If you’re compiling a list of candidates for Most Interesting Man in the World, Wesley Snipes must be in the running. He’s an accomplished martial artist, a famous actor and film producer, he’s spent time in prison for tax fraud, and he holds an honorary doctorate—which means he can legit make you call him Dr. Snipes. (His name is also synonymous with one of the three most famous vampires of the modern era.) On top of all that, Snipes has now coauthored a dark fantasy novel with Ray Norman, Talon of God. Combining hellish horrors, contemporary social commentary, and sincere faith, Talon of God is an modern horror fantasy thriller that takes spirituality as seriously as it does action—and offers up plenty of other surprises along the way
It is spiritual
Many urban fantasy novels deal in demons, angels, and Armageddon, but most take the flashy symbolism and leave behind the spiritual substance. Snipes approaches this story from a sincerely spiritual point of view. He doesn’t fix it on any specific organized religion, but rather imbues the story with simple, unadulterated faith. Set in Chicago, Talon of God introduces Dr. Lauryn Jefferson, daughter of a preacher who has rejected faith in favor of medicine and science. That doesn’t mean she’s a bad person: when a familiar homeless man attacks her, transforming into a hideous beast, her only concern after being saved is helping him. Her rescuer is Talon Hunter, a sword-wielding knight in an ancient monastic order called the Soldiers of El Elyon, who has come to the city in search of her—because he believes she will be instrumental in saving the world.

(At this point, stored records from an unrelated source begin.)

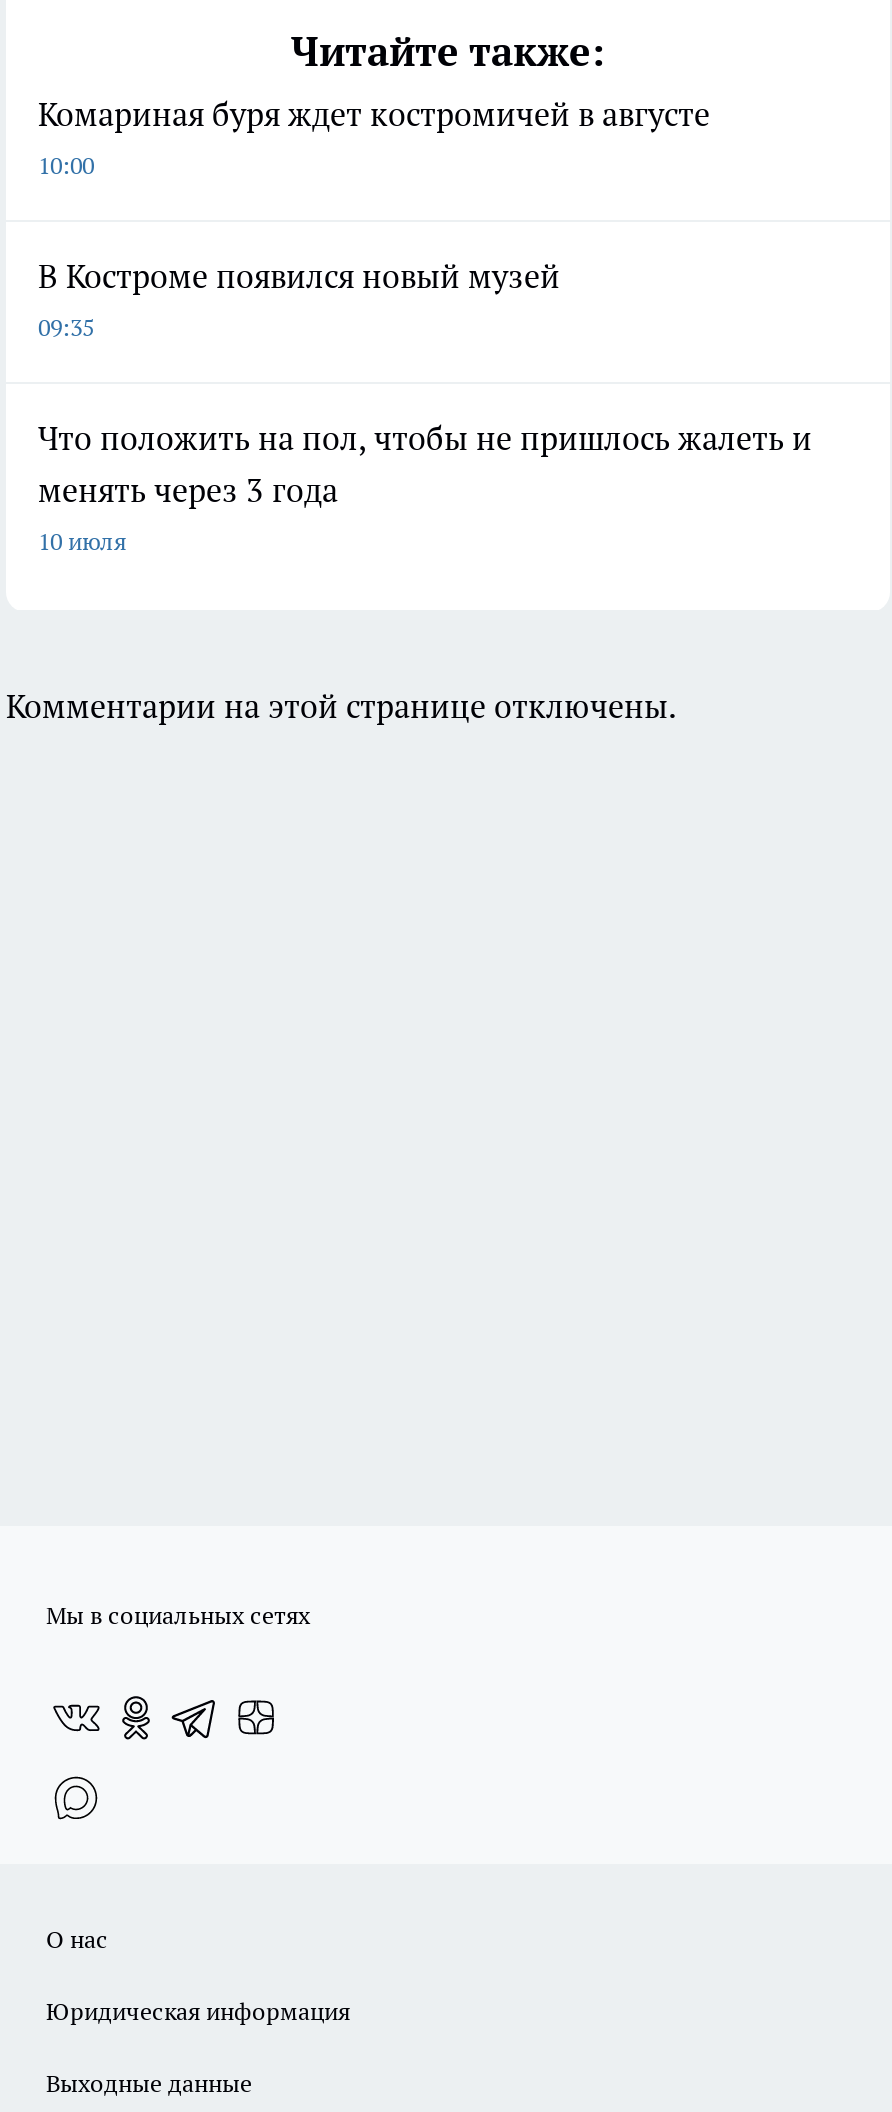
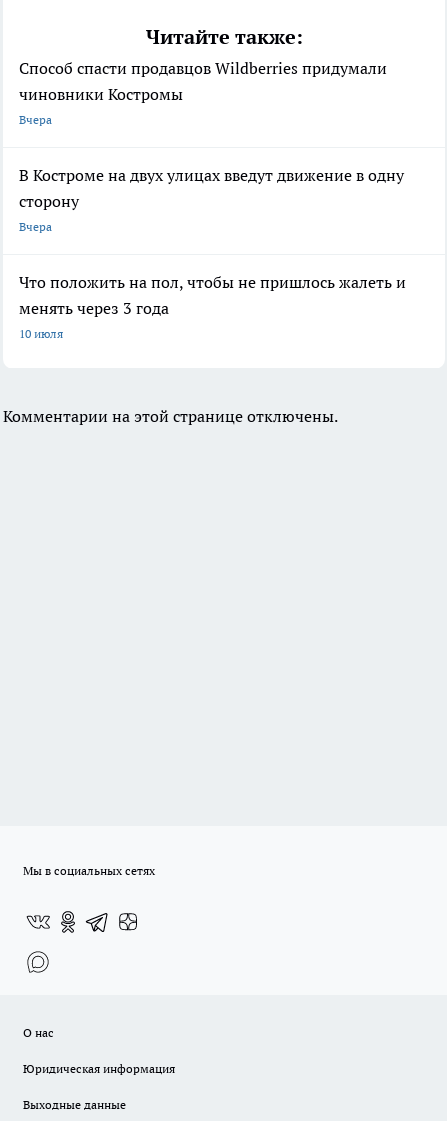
- Комариная буря ждет костромичей в августе
- 10:00
+ Способ спасти продавцов Wildberries придумали
+ чиновники Костромы
+ Вчера

- В Костроме появился новый музей
- 09:35
+ В Костроме на двух улицах введут движение в одну
+ сторону
+ Вчера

The crazy premise is realistically horrifying
The story goes far beyond a simplistic “holy badass kicks demon butt” concept. A powerful crime lord floods the streets with a dirt-cheap drug that enhances people’s frailties and sins, allowing them to be easily possessed by demons. As it sweeps through the homeless population, each victim of the drug weakens the barrier that separates hell from the human world, and as the drug takes hold, it begins to transmit itself almost like a virus, quickly unleashing chaos on the streets—and an invasion from hell itself in the skies. Snipes plays this madness out against the backdrop of a city gripped by gang warfare and violence in the real world, giving his depiction of everyday corruption unknowingly helping the forces of evil is given a new dimension (no pun intended) of gravitas.
You might expect a supernatural thriller about faith to be a dull sermon, but Snipes’ version of faith is accepting of human flaws, and turns a thoughtfully critical eye on itself. Dr. Jefferson isn’t depicted as a closed-minded sinner, but rather a thoughtful, generous person struggling with faith, and her anger at her father. She’s a hero from the first page, despite her attitude towards religion, and Snipes’ point, echoed by the fiercely holy warrior Talon, is that everyone can be saved, and it’s never too late to do the right thing and find your way home. At the same time, Talon sneers at the idea that women are to be subjugated, stating flatly that such ideas are the result of misinterpretations of God’s word. The result is a very modern story that doesn’t offer judgment.
It’s a movie waiting to be made
You often hear the word “cinematic” used to describe an author’s writing style, but in this case, it fits. Snipes and Norman have stated in interviews that they hope the book is made into a film, and the writing reflects that. There’s a grandness to the scale—scenes of an entire city convulsing into riots and chaos, a floating fortress straight out of hell, a duel of swords and wills in front of the physical representation of the veil of death—that absolutely begs for a skilled director and a big effects budget.
Bottom line: it’s good
You might think that an actor suddenly deciding he’s a writer can’t possibly lead to a good book—but you’d be wrong. The characters are interesting, the setting is well done, and the pacing is absolutely perfect, ramping up from an exciting introductory sequence, through a buildup of tension and horror, to an explosive finale truly epic in scale and breathless in execution. One character who gets a bit of short shrift is Talon himself—although he’s given some shading with hints at his regrets and failures in his long service to God, he remains a bit of a mystery at the end, despite some of his great moments. The good news is that Snipes and Norman set up a perfect sequel, so his backstory is likely on its way.